真剣な猫達には悪いけど、僕にとってのフィーバータイムが始まった。
膝の上では2匹の猫がキャットファイトで団子になってる。
右に左にコロコロ転がり、2匹分の体重を(合わせて推定9キロ弱)ズシッと感じて至福時間、ナニコレ最高、ナニコレ極楽。

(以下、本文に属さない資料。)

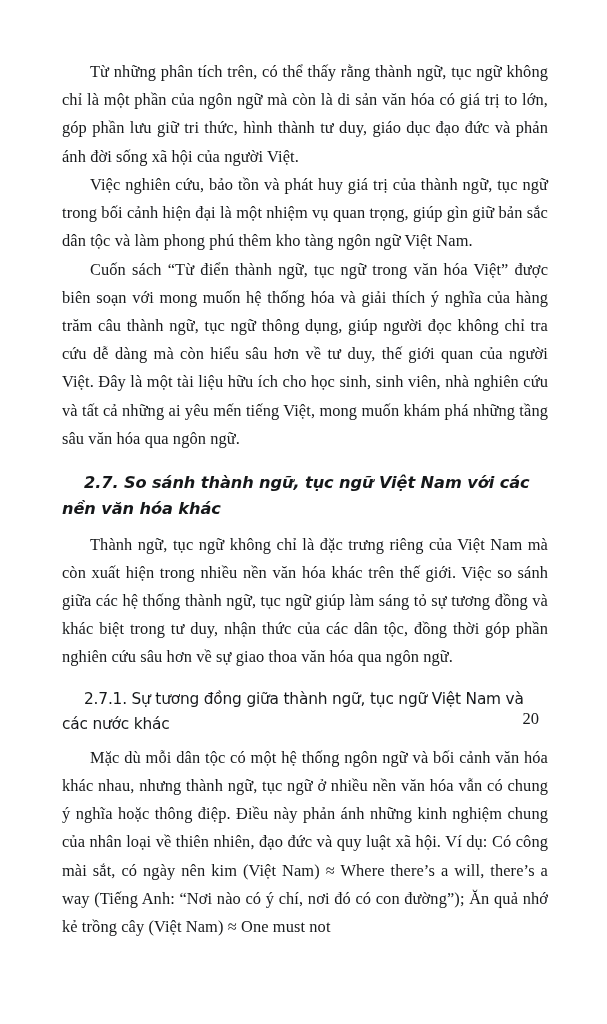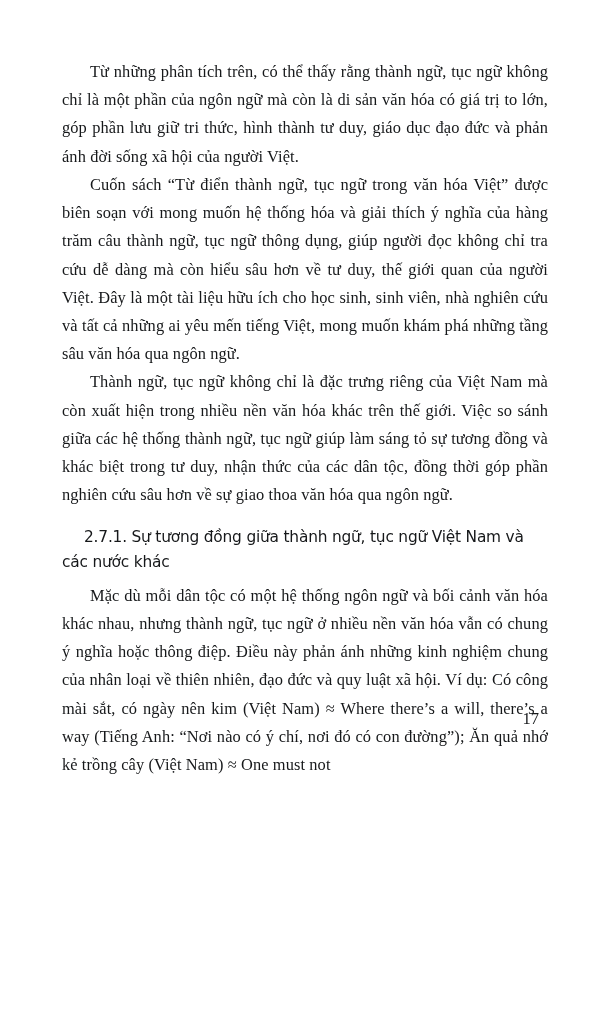--- a/index.html
+++ b/index.html
@@ -75,6 +75,7 @@
 
     <p class="body-par">Từ những phân tích trên, có thể thấy rằng thành ngữ, tục ngữ không chỉ là một phần của ngôn ngữ mà còn là di sản văn hóa có giá trị to lớn, góp phần lưu giữ tri thức, hình thành tư duy, giáo dục đạo đức và phản ánh đời sống xã hội của người Việt.</p>
 
+    <p class="body-par">Việc nghiên cứu, bảo tồn và phát huy giá trị của thành ngữ, tục ngữ trong bối cảnh hiện đại là một nhiệm vụ quan trọng, giúp gìn giữ bản sắc dân tộc và làm phong phú thêm kho tàng ngôn ngữ Việt Nam.</p>
 
     <p class="body-par"><span>Cuốn sách </span><span class="it">“Từ điển thành ngữ, tục ngữ trong văn hóa Việt”</span><span> được biên soạn với mong muốn hệ thống hóa và giải thích ý nghĩa của hàng trăm câu thành ngữ, tục ngữ thông dụng, giúp người đọc không chỉ tra cứu dễ dàng mà còn hiểu sâu hơn về tư duy, thế giới quan của người Việt. Đây là một tài liệu hữu ích cho học sinh, sinh viên, nhà nghiên cứu và tất cả những ai yêu mến tiếng Việt, mong muốn khám phá những tầng sâu văn hóa qua ngôn ngữ.</span></p>
 

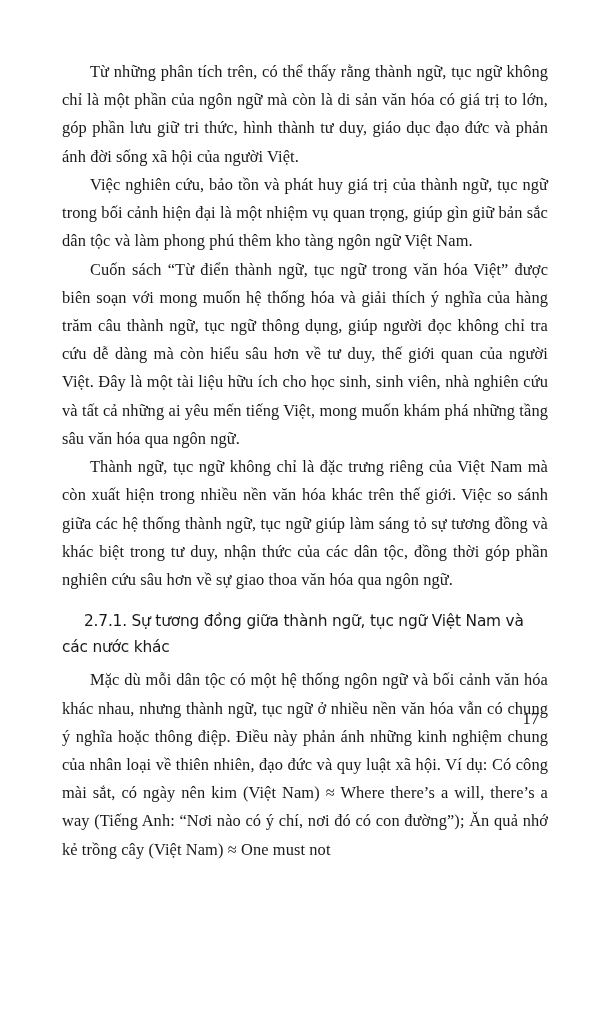--- a/index.html
+++ b/index.html
@@ -79,6 +79,7 @@
 
     <p class="body-par"><span>Cuốn sách </span><span class="it">“Từ điển thành ngữ, tục ngữ trong văn hóa Việt”</span><span> được biên soạn với mong muốn hệ thống hóa và giải thích ý nghĩa của hàng trăm câu thành ngữ, tục ngữ thông dụng, giúp người đọc không chỉ tra cứu dễ dàng mà còn hiểu sâu hơn về tư duy, thế giới quan của người Việt. Đây là một tài liệu hữu ích cho học sinh, sinh viên, nhà nghiên cứu và tất cả những ai yêu mến tiếng Việt, mong muốn khám phá những tầng sâu văn hóa qua ngôn ngữ.</span></p>
 
+    <h2 class="section">2.7. So sánh thành ngữ, tục ngữ Việt Nam với các nền văn hóa khác</h2>
 
     <p class="body-par">Thành ngữ, tục ngữ không chỉ là đặc trưng riêng của Việt Nam mà còn xuất hiện trong nhiều nền văn hóa khác trên thế giới. Việc so sánh giữa các hệ thống thành ngữ, tục ngữ giúp làm sáng tỏ sự tương đồng và khác biệt trong tư duy, nhận thức của các dân tộc, đồng thời góp phần nghiên cứu sâu hơn về sự giao thoa văn hóa qua ngôn ngữ.</p>
 

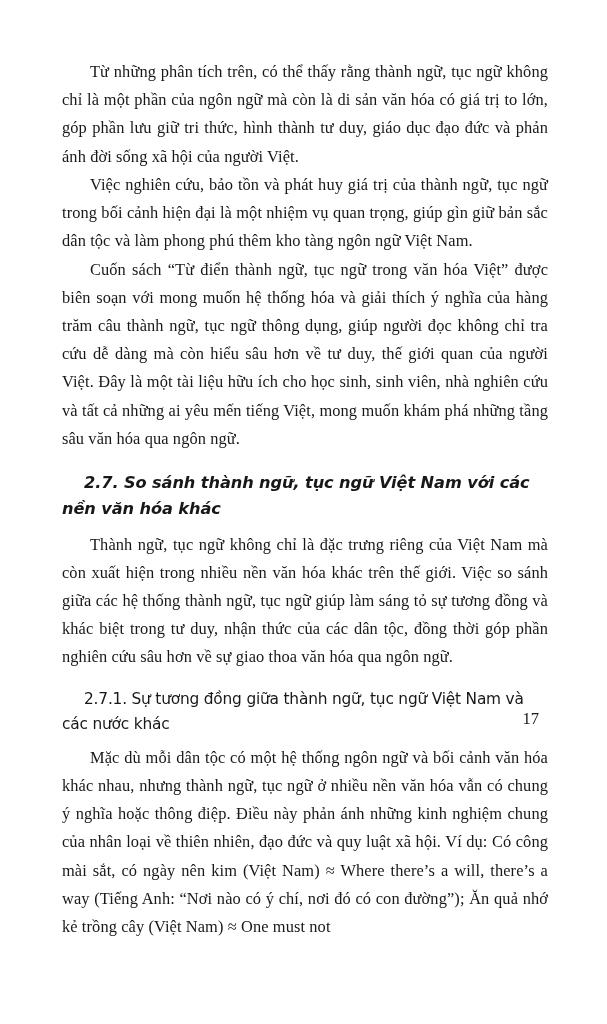--- a/index.html
+++ b/index.html
@@ -89,7 +89,7 @@
 
   </div>
 
-  <div class="page-number">17</div>
+  <div class="page-number">20</div>
 </div>
 
 </body></html>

僕、希少の子で良かったよ、霊体に物理干渉出来るってマーベラスゥ!
……
…………
それから約10分後。
いつの間にやらキャットファイトが終了し、2匹の猫は互いの霊体を毛繕いし始めた。
サビ猫は目をつむり、さっきみたいにゴロゴロ喉を鳴らしてる。
ありゃま、すっかり仲良くなっちゃった。
可愛いなぁ……天国だなぁ……実家には大福とサビ猫と、それにきなこもいるんだもの。
そりゃ最高だ、仕事で来たのを忘れそうになっちゃうよ。
イカンイカンと気を引き締めて、僕は首をコキコキ鳴らして上を見た(下を視ると可愛い仔達にニヤけちゃうからね)。
さてこれからどうしよう。
まずはサビに事情聴取かな。
どうして岡村家に来たのか、目的はなんなのか、そういうのを全部聞いて、それで色々決めていこう。
この仔はあまりにヘナチョコで、とてもじゃないけど悪い子には思えない。
きっと事情があるんだよ、……なんて事を考えて、ぼんやり部屋を見ていた時だった。
ふと、目に入ったモノに僕は言葉を失った。